When congress passes the HVCC or Home Valuation Code of Conduct, the industry will after all the appraiser training of the past years go a long way to protect consumers from lenders real estate fraud and misrepresentations. You have to protect appraisers from being placed by lenders on “silent blacklists” or do not use lists without any due process of law to defend themselves from mad lenders and mortgage brokers false and sometimes fraudulent allegations. Remember Appraisers only report market conditions, they do not kill their deals.
20 David Johnson // Jul 16, 2008 at 3:45 pm
As an appraiser of almost 20 years I can assure you that in my neck of the woods appraisers are up in arms. While I know the institute gets a bad rap on certain things, I think most people would be impressed at the letter sent by the Institute in opposition of HVCC. I don’t have the link but it is on the website.
AMC are THE cause of this situation. I have dealt with mortgage brokers and banker for my entire career and can honestly say that I have more corporate bankers ask me to “overlook” things or push values than I do mortgage brokers.
In my opinion, the real bad guys are the underwriters who more times than not give mortgage brokers encouragement to push bad deals so they can get paid.
I say to clean up the underwriters and get some people who know a little something about what they are underwriting and the bulk of the problem will go away.
No need to respond to me - I just wanted someone to know that not all appraisers feel the mortgage brokers are the bad guys.
21 Jeff // Jul 21, 2008 at 8:18 am
The whole concept that AMC’s / VMC’s are going to prevent appraiser fraud and increase quality is ridiculous.
1. They claim to “review appraisals” for accuracy…..In my state it is against the law for a person who does not hold a current state license to do appraisal review. I have been called with some of the dumbest questions by AMC’s where they did not understand what the report asked for.
2. How can someone 750 (or more) miles away review my appraisal and determine if the information is sufficient, accurate, or the estimate of value is reasonable which is what some claim to do.
AMC’s have 3 requirements - how cheap will an appraiser do an appraisal?…How fast can he turn it around?…..Will the underwritter accept the estimate of value?

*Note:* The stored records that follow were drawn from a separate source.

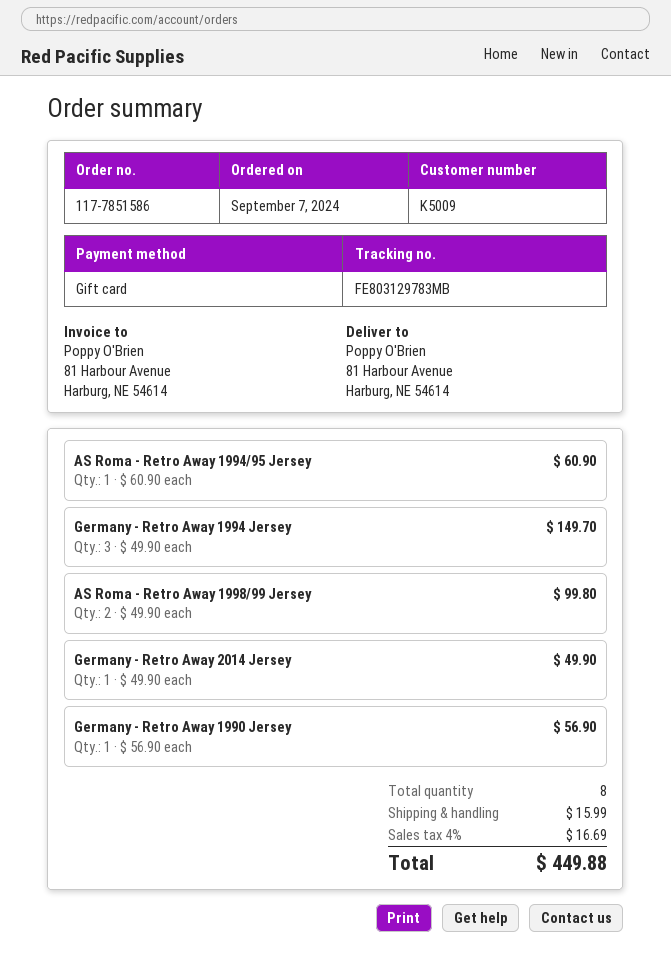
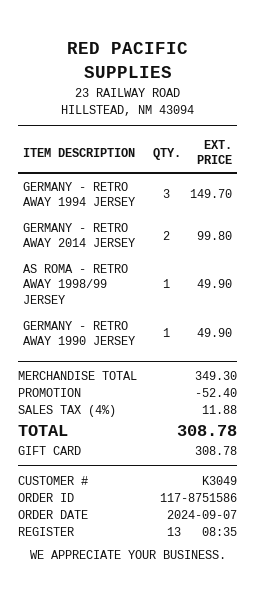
order number: 117-7851586 -> 117-8751586
customer number: K5009 -> K3049
AS Roma - Retro Away 1994/95 Jersey: 1 for 60.90 -> none
AS Roma - Retro Away 1998/99 Jersey: 2 for 99.80 -> 1 for 49.90
Germany - Retro Away 2014 Jersey: 1 for 49.90 -> 2 for 99.80
Germany - Retro Away 1990 Jersey: 1 for 56.90 -> 1 for 49.90
discount: none -> 52.40
shipping: 15.99 -> none
tax: 4% = 16.69 -> 4% = 11.88
total: 449.88 -> 308.78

Anyone of these 3 can be reason to remove an appraiser from the panel. Don’t think if a lender complains about an appraisal the AMC’s won’t bury that one and order another to keep the cash cow milking so to speak.
Over the past 4 months I have had AMC’s ask me for comp checks before completeing the appraisal. One asked me to charge the home owner $100.00 above my customary fee and send it to them (but let the owner believe that it was all for the appraisal). When I wouldn’t do it they just assigned it to someone else (this was an FHA assignment)
Appraisers are taking the blame for everything, as perhaps many should, but AMC’s will do nothing but cause good reputable appraisers to get out of the practice because they can’t make a living at the dicounted prices leaving the appraisal profession to the very crooks they are trying to protect against.